§ Task prompt: Throughout the material, some lines may have the word "Claudio". Count them and give the number only.

═══

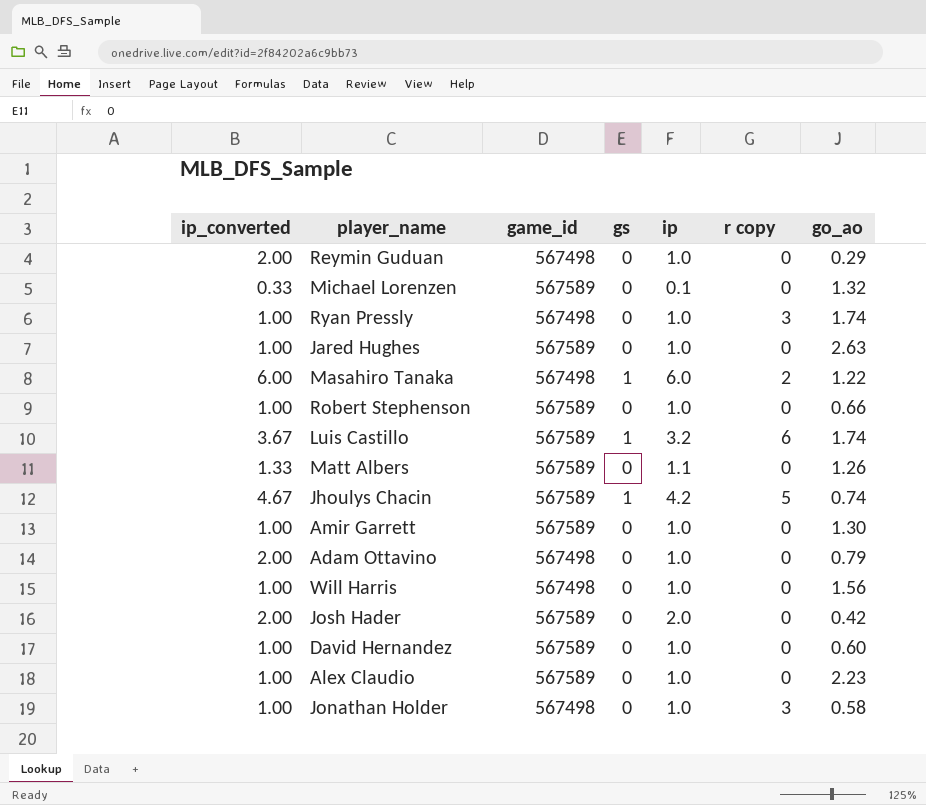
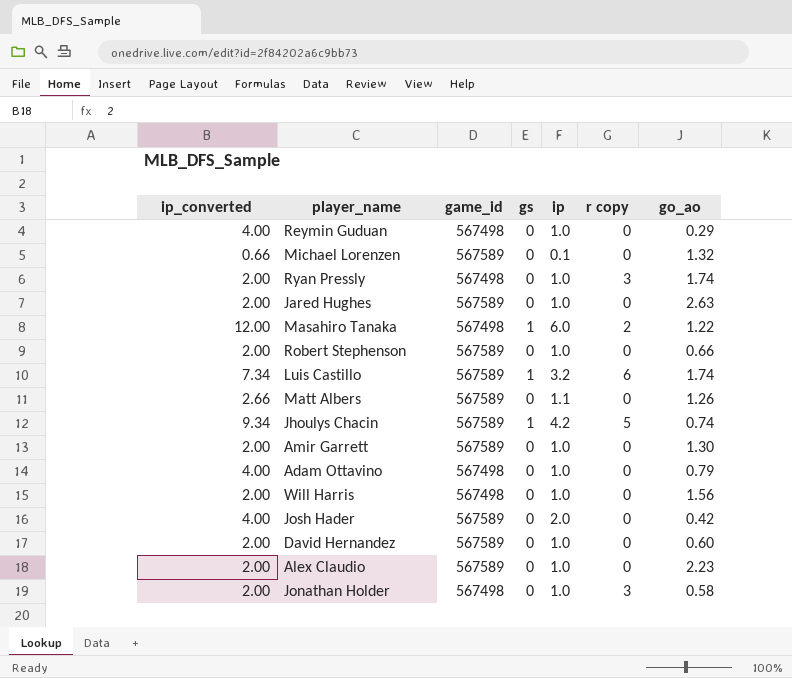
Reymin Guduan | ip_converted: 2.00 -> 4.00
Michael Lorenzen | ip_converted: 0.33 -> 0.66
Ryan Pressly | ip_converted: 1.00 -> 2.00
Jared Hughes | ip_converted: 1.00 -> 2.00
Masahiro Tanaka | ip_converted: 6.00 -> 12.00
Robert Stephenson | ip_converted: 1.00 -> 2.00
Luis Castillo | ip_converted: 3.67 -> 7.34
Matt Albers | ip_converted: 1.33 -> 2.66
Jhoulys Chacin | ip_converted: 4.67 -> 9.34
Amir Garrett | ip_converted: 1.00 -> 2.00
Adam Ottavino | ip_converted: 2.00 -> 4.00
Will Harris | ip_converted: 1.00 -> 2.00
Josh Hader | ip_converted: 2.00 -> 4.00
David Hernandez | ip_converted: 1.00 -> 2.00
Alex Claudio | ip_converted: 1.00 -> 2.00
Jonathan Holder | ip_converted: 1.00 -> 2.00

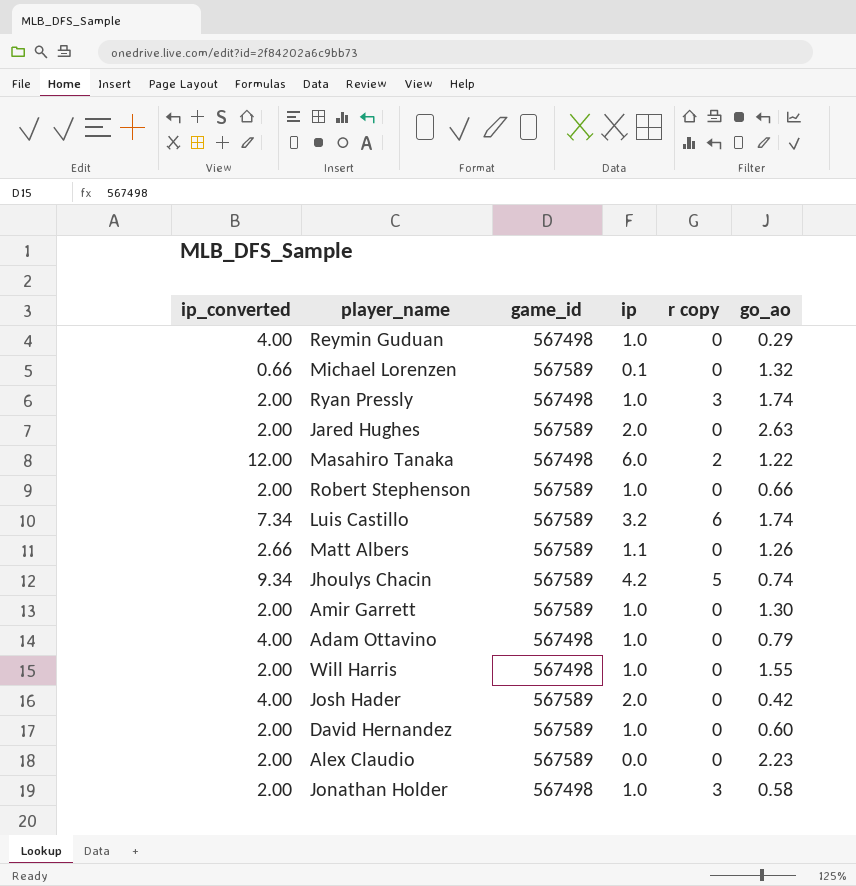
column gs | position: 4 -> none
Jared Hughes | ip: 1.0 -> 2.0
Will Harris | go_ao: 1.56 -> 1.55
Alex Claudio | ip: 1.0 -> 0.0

═══

§ Solution for this task: 2